>>>

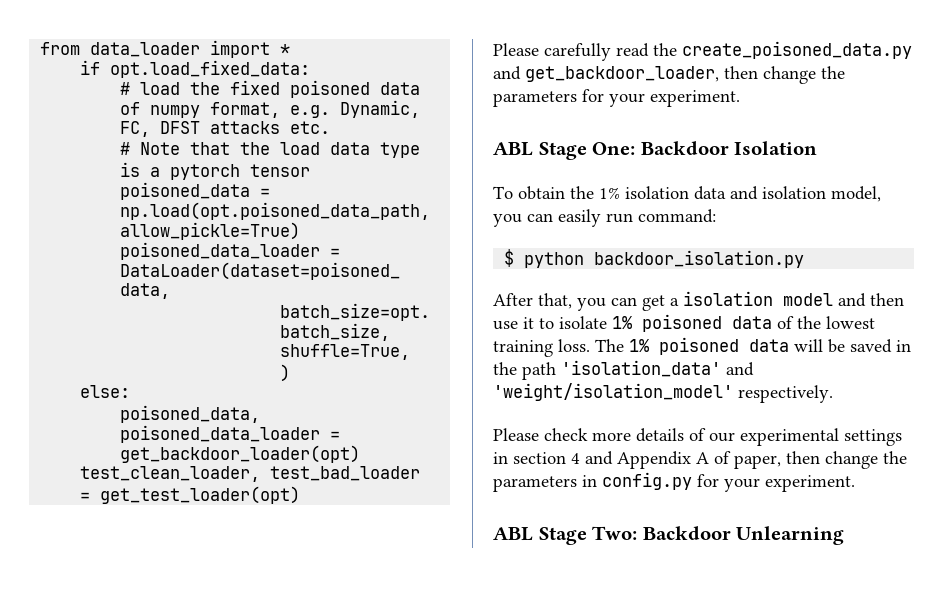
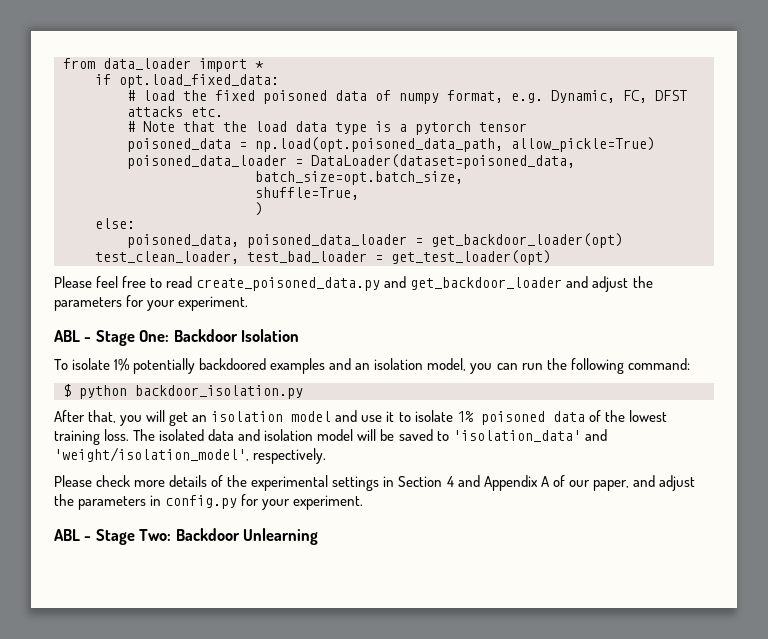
[544,41,912,61] [493,66,816,84] carefully read the create_poisoned_data.py and get_backdoor_loader, then change -> [96,276,629,292] feel free to read create_poisoned_data.py and get_backdoor_loader and adjust
(533, 149) none -> [84,337,92,342] -
[518,186,758,200] obtain the 1% isolation data and -> [72,358,371,374] isolate 1% potentially backdoored examples and an
[558,209,633,227] easily run -> [521,358,624,374] run the following
[611,295,679,311] can get a -> [146,410,208,426] will get an
[870,293,904,306] then -> (358, 416) none
[629,337,911,355] [493,362,556,380] 1% poisoned data will be saved in the path -> [159,429,449,441] isolated data and isolation model will be saved to
[493,383,733,401] 'weight/isolation_model' -> [54,447,249,462] 'weight/isolation_model',
[709,432,735,442] our -> [227,475,248,487] the
[513,452,566,464] section -> [398,476,443,487] Section
[734,451,878,469] paper, then change -> [568,475,695,491] our paper, and adjust
(533, 534) none -> [84,536,92,541] -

<<<

▶ [THE PROBLEM]:
Leave out the pictures; repeat the data exactly.

▶ [SOLUTION TO THIS TASK]:
[544,41,912,61] [493,66,816,84] carefully read the create_poisoned_data.py and get_backdoor_loader, then change -> [96,276,629,292] feel free to read create_poisoned_data.py and get_backdoor_loader and adjust
(533, 149) none -> [84,337,92,342] -
[518,186,758,200] obtain the 1% isolation data and -> [72,358,371,374] isolate 1% potentially backdoored examples and an
[558,209,633,227] easily run -> [521,358,624,374] run the following
[611,295,679,311] can get a -> [146,410,208,426] will get an
[870,293,904,306] then -> (358, 416) none
[629,337,911,355] [493,362,556,380] 1% poisoned data will be saved in the path -> [159,429,449,441] isolated data and isolation model will be saved to
[493,383,733,401] 'weight/isolation_model' -> [54,447,249,462] 'weight/isolation_model',
[709,432,735,442] our -> [227,475,248,487] the
[513,452,566,464] section -> [398,476,443,487] Section
[734,451,878,469] paper, then change -> [568,475,695,491] our paper, and adjust
(533, 534) none -> [84,536,92,541] -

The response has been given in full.